Pakar Komunikasi Politik Unand

PADANG, hantaran.co — Partisipasi pemilih di Pilkada Sumbar berpotensi rendah jika para kandidat lebih mengedepankan pola komunikasi monopoli aktor di setiap aktivitas sosialisasi atau kampanye. Diharapkan, komunikasi yang terjalin antara kandidat dan calon pemilih adalah komunikasi dua arah, sehingga para kandidat tidak terkesan hanya berceramah.

Pakar Komunikasi Politik Universitas Andalas (Unand) Najmuddin M. Rasul menilai, sejauh ini, amatannya menunjukkan bahwa kandidat terlalu asik dengan pola monopoli aktor saat berkomunikasi dengan masyarakat. Padahal, belum tentu ide dan gagasan yang dibawa para kandidat telah sejalan dengan keinginan masyarakat.

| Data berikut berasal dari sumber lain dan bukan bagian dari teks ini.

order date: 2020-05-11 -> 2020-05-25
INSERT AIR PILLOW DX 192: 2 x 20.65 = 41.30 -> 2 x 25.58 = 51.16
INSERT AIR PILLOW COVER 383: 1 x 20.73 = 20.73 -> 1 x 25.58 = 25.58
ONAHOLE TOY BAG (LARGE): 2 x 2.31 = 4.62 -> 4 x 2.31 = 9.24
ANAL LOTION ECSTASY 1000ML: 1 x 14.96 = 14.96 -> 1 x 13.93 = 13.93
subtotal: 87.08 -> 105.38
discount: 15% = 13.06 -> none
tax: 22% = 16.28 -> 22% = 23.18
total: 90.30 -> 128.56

“Seperti di Pilgub, tampak Cagub atau Cawagub berusaha membawa ide dan membawa masyarakat untuk mengamini ide tersebut. Seharusnya kan pemimpin itu berjalan di atas maunya masyarakat, bukan sebaliknya. Sejauh ini saya amati, yang terjadi itu monopoli aktor dalam berkomunikasi,” kata Najmuddin kepada Haluan, Kamis (22/10/2020).

Padahal, sambung Najmuddin, pola komunikasi seperti itu justru bisa berdampak negatif pada tingkat elektabilitas seorang kandidat. Sebab, pola itu akan menimbulkan kesinisan masyarakat terhadap calon, dan menimbulkan perasaan hanya dijadikan sebagai objek dan bukan subjek dalam politik.

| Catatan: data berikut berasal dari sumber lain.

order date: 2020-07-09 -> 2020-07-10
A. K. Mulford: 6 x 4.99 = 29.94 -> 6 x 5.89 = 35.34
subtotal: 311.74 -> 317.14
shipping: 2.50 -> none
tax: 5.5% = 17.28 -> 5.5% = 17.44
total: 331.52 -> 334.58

“Lebih jauh lagi, gaya seperti itu justru akan berdampak pada rendahnya tingkat partisipasi pemilih. Belum lagi pemilih ini sudah dibimbangkan untuk datang ke TPS karena situasi pandemi, kebimbangan itu malah diperparah dengan cara komunikasi kandidat yang tidak kreatif, sehingga bisa saja gagal menarik masyarakat untuk berpartisipasi ke TPS,” katanya lagi.

Pola komunikasi satu arah yang kerap berlangsung, juga diyakini Najmuddin sebagai konsekuensi tidak maksimalnya tim pemenangan dan konsultan politik dalam memberikan masukan pada para kandidat.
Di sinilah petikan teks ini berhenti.